I have doubts however with this proof since it only shows that some string in $$1^*$$ is generated by $$G$$, but not whether $$G$$ generates all strings in $$1^*$$.

Moreover, if this proof is correct, we can use the same proof outline under the alphabet $$\Sigma=\{0,1\}$$ to show that $$G$$ generates $$\Sigma^*$$, or that $$\Sigma^* \subseteq G$$. However, it is known that it is undecidable whether $$R \subseteq G$$, where $$R$$ is a regular language, and $$G$$ is a $$CFG$$ (by setting $$R=\Sigma^*$$, and $$\Sigma=\{0,1\}$$.

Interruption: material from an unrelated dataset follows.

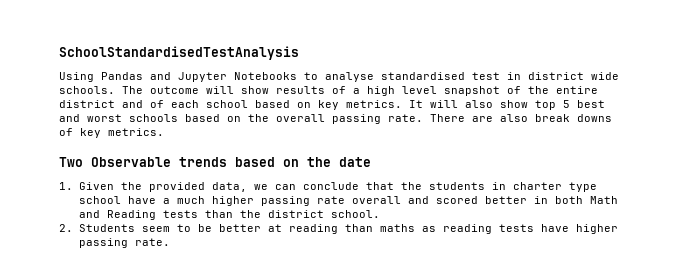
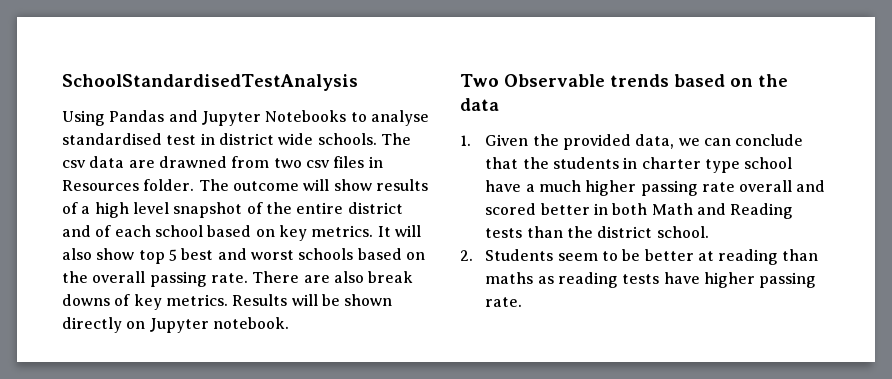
(143, 90) none -> [62,156,383,168] [62,179,229,191] csv data are drawned from two csv files in Resources folder. The
(164, 132) none -> [232,294,393,306] [62,317,289,333] Results will be shown directly on Jupyter notebook.
[339,157,371,167] date -> [460,98,499,111] data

But to show that a $$CFG$$ generates $$1^*$$ is decidable, the only way I can think of is to use something similar to the proof that it is decidable for a $$PCP$$ instance to generate some string in $$1^*$$ (i.e., $$w=v$$, where $$w,v \in 1^*$$), i.e. we can check if the $$CFG$$ has rule $$S \rightarrow S1$$, then accept. O.w. if it has rules of the form $$S \rightarrow 1^aS1^b$$ such that $$a > b$$, and rules of the form $$S \rightarrow 1^cS1^d$$ such that $$c < d$$, then accept… But is there a simpler way to solve this problem ?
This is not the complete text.